Before I make my case, please know I’m not dismissing other genres and formats. Across the country, there are all kinds of great Christian stations. Amazing Rock outlets. Country. Even AAA. Those stations and many that we don’t have time to list are part of that larger CCM universe mentioned above.
Looking strictly at what music gets streamed the most and what types of stations that occupy the most space on the FM dial/in the ratings, it’s Christian AC, Gospel, and Hip Hop that permeate. (Did I just type “permeate?” I can’t recall the last time I used that word IRL. It’s kind of an odd word! I dare you to work it in on your next show.)
There have been three lanes for at least a couple of generations, though not these three lanes. 20-years-ago, for example, the three lanes were AC, Gospel, and Rock. AC will probably always be the center lane as far as radio and consumption goes. Adult-oriented Pop has ruled Christian music since I was a middle schooler wearing Hammer Pants.
Let’s break it down (Hammer Time!): of the top 100 CCM projects of the 1990’s, anything that was NOT Christian AC was Christian Rock, or Gospel. (With less than a handful of exceptions, like the hip hop side of DC Talk and the occasional Country crossover, like LeAnn Rimes.) Kirk Franklin had three different albums in the decade’s Top 40. DC Talk had four. CeCe Winans, Trinitee 5:7, Take 6, Supertones, Audio Adrenaline (when they rocked too hard for AC), and similar artists took up almost all the rest of the decade’s most consumed Christian music that wasn’t AC. Other genres in the universe of CCM didn’t crack the Top 100. Not even Nitro Praise. (Early-comers to fusing EDM with Worship. I was a believer. Judge me.)
In the 2020’s, AC and Gospel have only grown stronger while Rock has been replaced by Hip Hop. Alpha Data’s consumption charts confirmed this over much of the past year. Almost every song that made the consumption chart’s Top 20 came from AC, Gospel, or Hip Hop.
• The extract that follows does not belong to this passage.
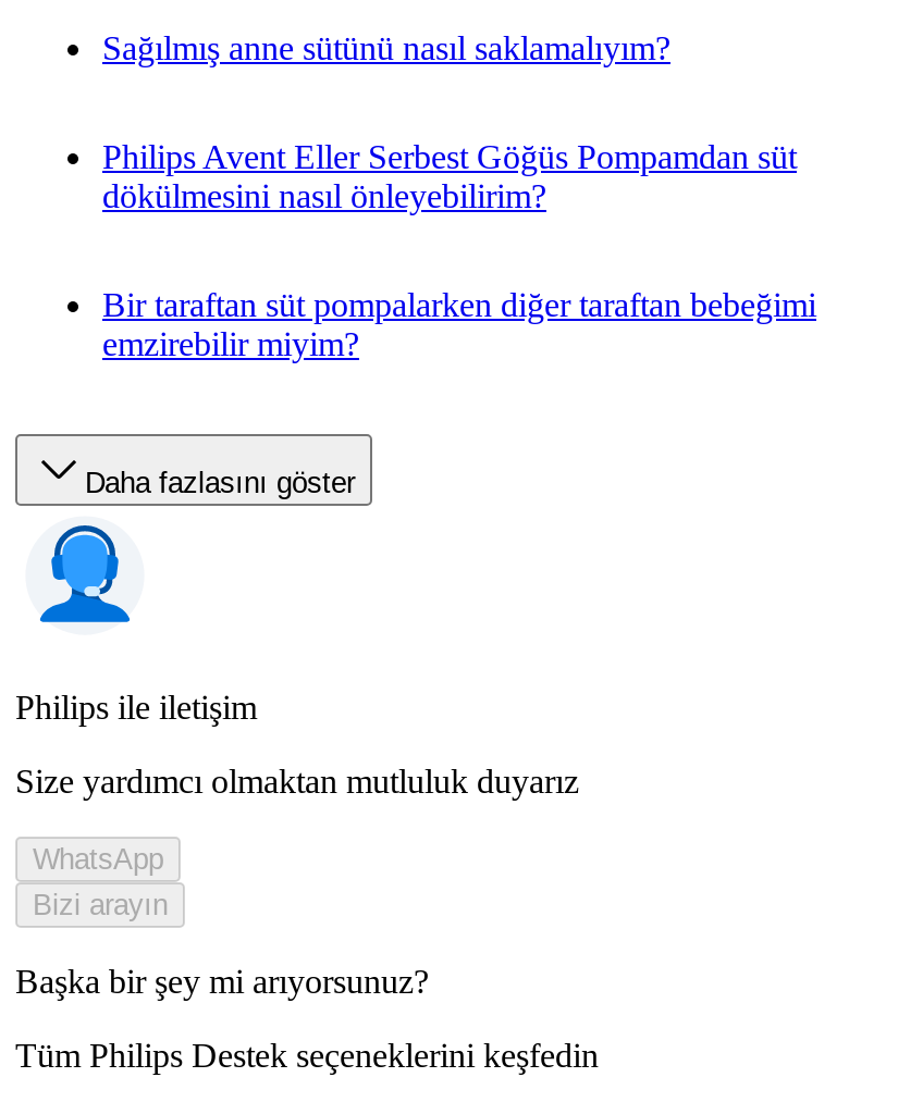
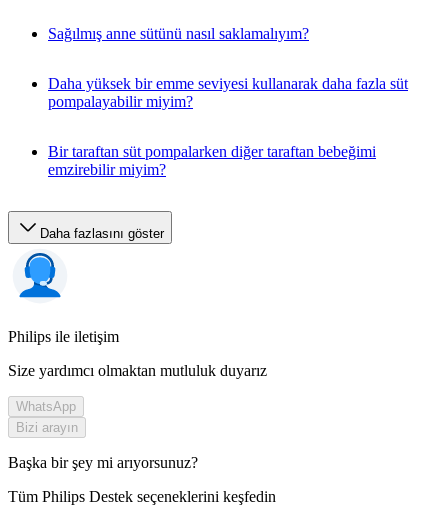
[102,138,797,214] Philips Avent Eller Serbest Göğüs Pompamdan süt | dökülmesini nasıl önleyebilirim? -> [48,75,408,110] Daha yüksek bir emme seviyesi kullanarak daha fazla süt | pompalayabilir miyim?

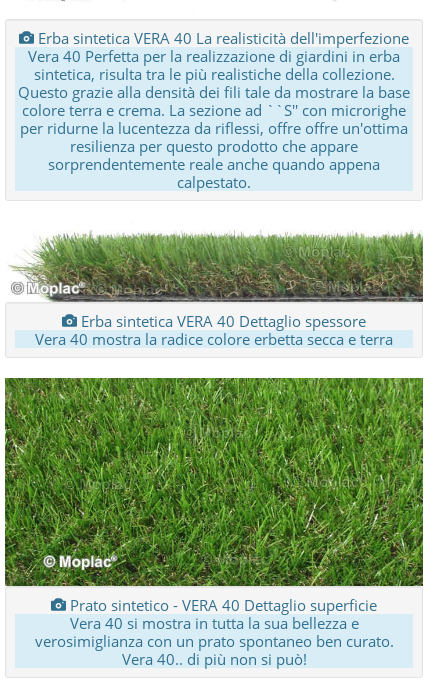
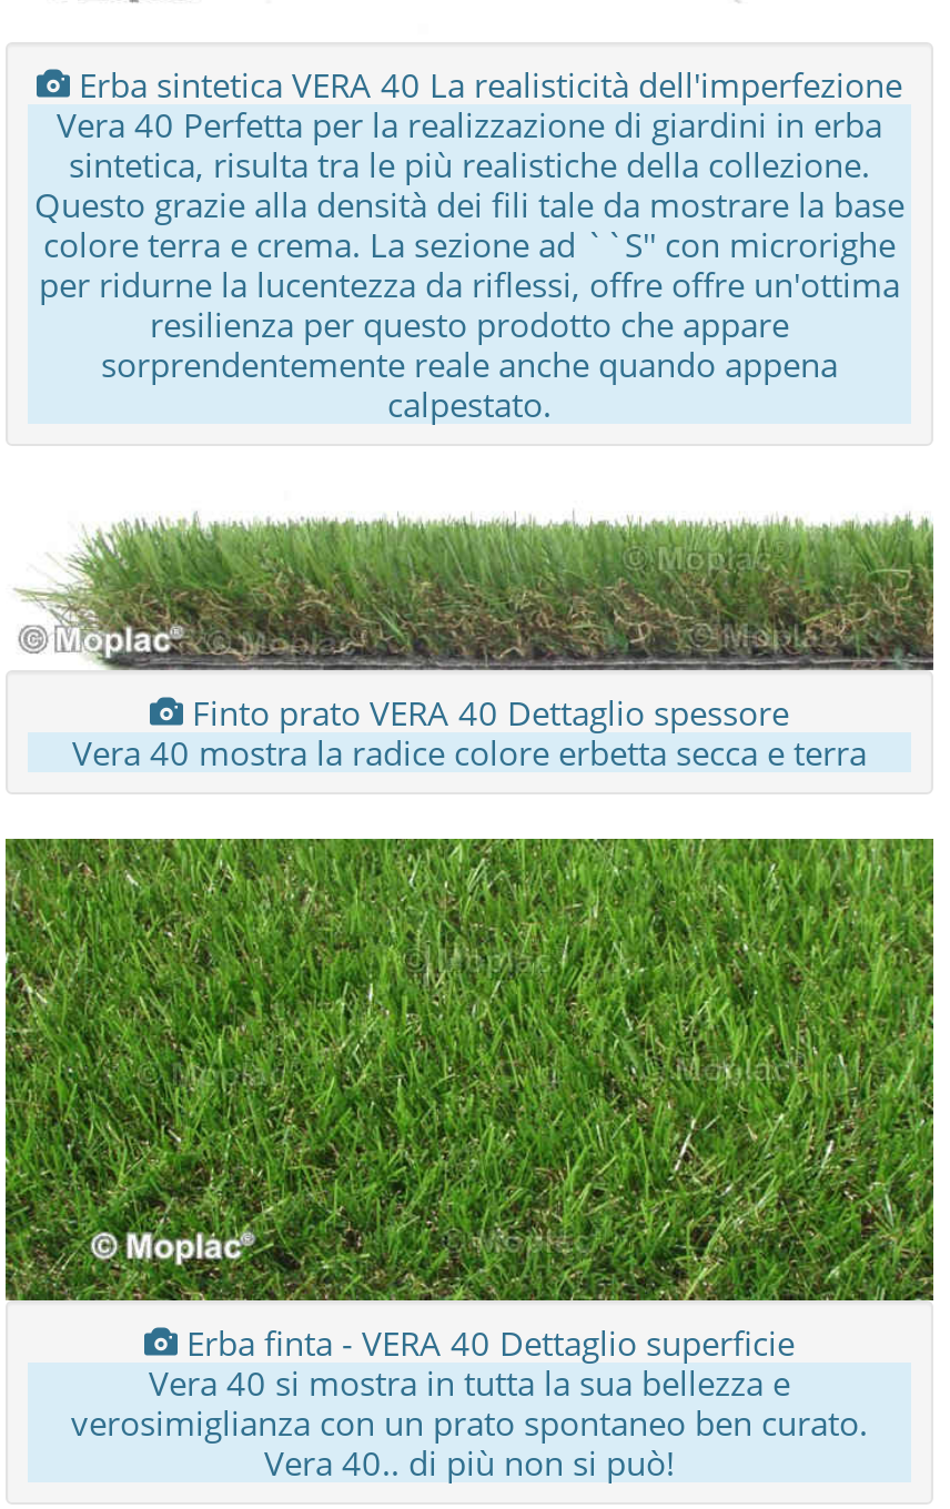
[77,311,366,331] Erba sintetica VERA 40 Dettaglio spessore -> [183,691,789,735] Finto prato VERA 40 Dettaglio spessore
[66,595,377,615] Prato sintetico - VERA 40 Dettaglio superficie -> [178,1319,795,1364] Erba finta - VERA 40 Dettaglio superficie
There were times when Alpha Data’s weekly Top 20 was split evenly between Hip Hop and AC. This, despite how little support Hip Hop has from Christian radio. As I type this, AC has reasserted its consumption chart dominance. Once the next noteworthy, big-name projects from Hip Hop and/or Gospel drop though, expect those numbers to even out again. Happens every time, and goes to show there are underserved audiences likely large enough to sustain new FM formats that aren’t AC.
So, how does this apply at the station level? Glad you didn’t ask! As you look at your market, your audience, your competitors, and how you’ve allocated your signals: are you squarely in one of these three lanes? If not, is it time to pick?
- Maybe you’re a Christian AC that leans CHR. Maybe you’d have more impact if you moved to the left, or right, instead of straddling two lanes. Be unapologetically AC, or go
- Hip Hop. (Christian CHR’s center IS Hip Hop. That’s a future article BTW. #CrossPromotion #Tease #FrontSelling)
- Maybe your AC couldn’t BE any stronger (used my Chandler from Friends voice when I typed “BE”), but you have a hunch your other signals could have more impact for the kingdom with other formats. Consider Gospel. The fans are there, and many Gospel stations have ratings that rival Christian AC’s.
- Are your promotions, your branding, your content between the songs, etc. aligned with the lane you’re in? (If nobody on your Christian CHR has an affinity for Hip Hop culture, you’re not optimized for your lane, for example.)
Just a few thought experiments of how this Three Lanes Theory might have real life applications.
Your listener already knows your lane, even if they can’t quantify it in radio-speak. Or, at worst, they know what lane they wish you were in. Now could be a great time to sync up your speed and direction to theirs. Go permeate your market.